Philip F. Gura

Philip F. Gura
Born June 14, 1950
Ware, Massachusetts, United States
Occupation Scholar, writer, editor, educator
Nationality United States
Genre History and literature
Subject Colonial America, Transcendentalism, and religious history
Children David, Katherine and Daniel
Website
www.unc.edu/~gura

Philip F. Gura (born June 14, 1950) is an American scholar, writer, editor, and educator. He currently serves as William S. Newman Distinguished Professor of American Literature and Culture at the University of North Carolina at Chapel Hill, where he holds appointments in the Departments of English and Comparative Literature, Religious Studies, and American Studies.[1]

Gura was born in Ware, Massachusetts. A graduate of Phillips Academy (1968), he received his AB, magna cum laude, in History and Literature in 1972 from Harvard College, and his PhD, in the History of American Civilization in 1977, from Harvard University, where he lived in Lowell House.[2]

He is the author or editor of twelve books, including The Wisdom of Words: Language, Theology, and Literature in the New England Renaissance (1981), A Glimpse of Sion's Glory: Puritan Radicalism in New England, 1620–1660 (1984), the prize-winning America's Instrument: The Banjo in the 19th Century (1999), Buried from the World: Inside the Massachusetts State Prison, 1829–1831 (2001), C. F. Martin and His Guitars, 1796–1873 (2003), Jonathan Edwards: America’s Evangelical (2005), American Transcendentalism: A History (2007), which was a National Book Critics Circle Award finalist in non-fiction, The American Antiquarian Society, 1812–2012: A Bicentennial History (2012), Truth's Ragged Edge: The Rise of the American Novel (2013), and Jonathan Edwards: Writings from the Great Awakening (2013). Some of his essays, which number over fifty, have been collected in The Crossroads of American History and Literature (1996). He also serves as an editor for the Norton Anthology of American Literature.[3]
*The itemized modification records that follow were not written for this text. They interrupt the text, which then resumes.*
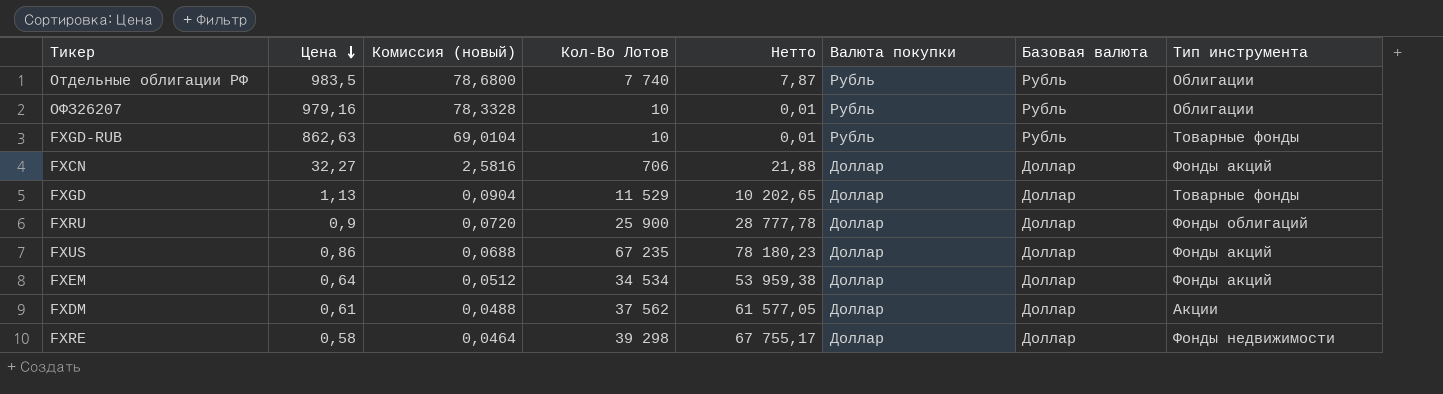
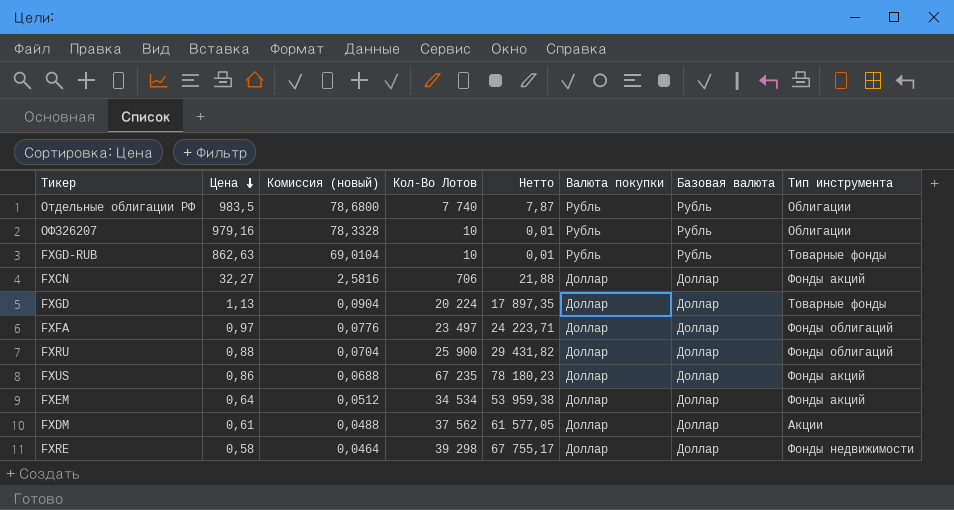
FXGD | Кол-Во Лотов: 11 529 -> 20 224
FXGD | Нетто: 10 202,65 -> 17 897,35
row FXFA: none -> 0,97 | 0,0776 | 23 497 | 24 223,71 | Доллар | Доллар | Фонды облигаций
FXRU | Цена: 0,9 -> 0,88
FXRU | Комиссия (новый): 0,0720 -> 0,0704
FXRU | Нетто: 28 777,78 -> 29 431,82

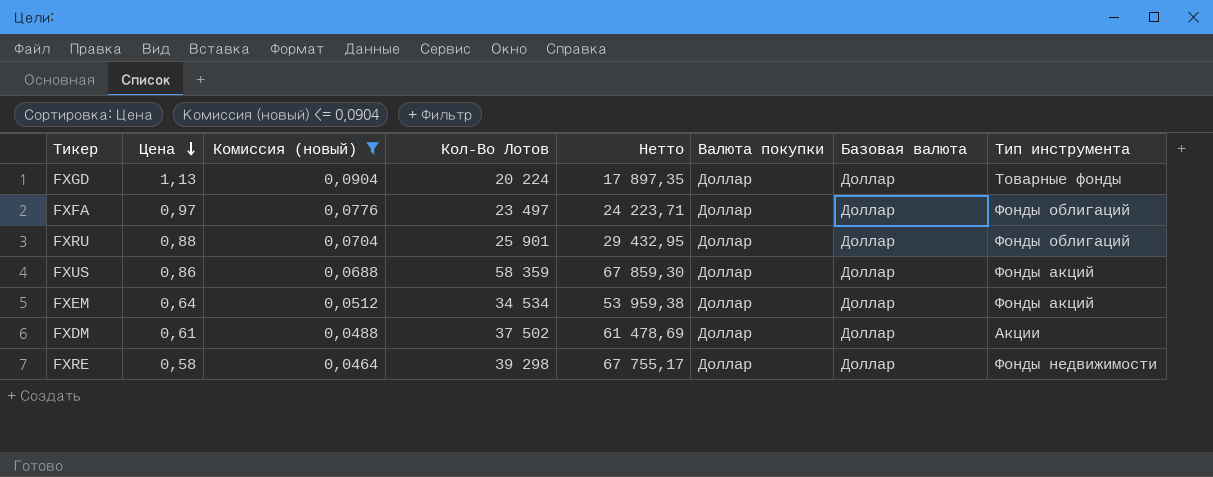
filter: none -> Комиссия (новый) <= 0,0904
FXRU | Кол-Во Лотов: 25 900 -> 25 901
FXRU | Нетто: 29 431,82 -> 29 432,95
FXUS | Кол-Во Лотов: 67 235 -> 58 359
FXUS | Нетто: 78 180,23 -> 67 859,30
FXDM | Кол-Во Лотов: 37 562 -> 37 502
FXDM | Нетто: 61 577,05 -> 61 478,69

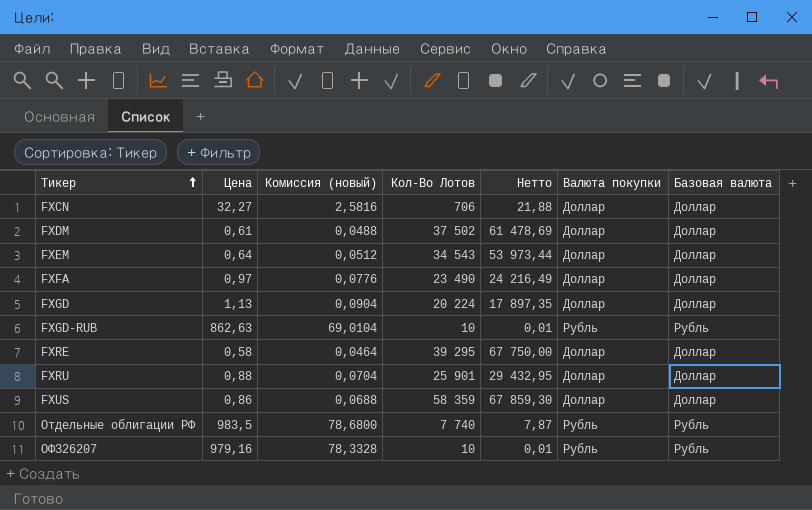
filter: Комиссия (новый) <= 0,0904 -> none
row order: Цена descending -> Тикер ascending
column Тип инструмента | position: 8 -> none
FXEM | Кол-Во Лотов: 34 534 -> 34 543
FXEM | Нетто: 53 959,38 -> 53 973,44
FXFA | Кол-Во Лотов: 23 497 -> 23 490
FXFA | Нетто: 24 223,71 -> 24 216,49
FXRE | Кол-Во Лотов: 39 298 -> 39 295
FXRE | Нетто: 67 755,17 -> 67 750,00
Gura is an elected member of the American Antiquarian Society,[4] the Massachusetts Historical Society, the Colonial Society of Massachusetts, and the Society of American Historians. In 2008, the Division on American Literature to 1800 of the Modern Language Association honored him with its Distinguished Scholar award.[5]

He plays the clawhammer banjo in a traditional Appalachian style, known as "old-time."[6]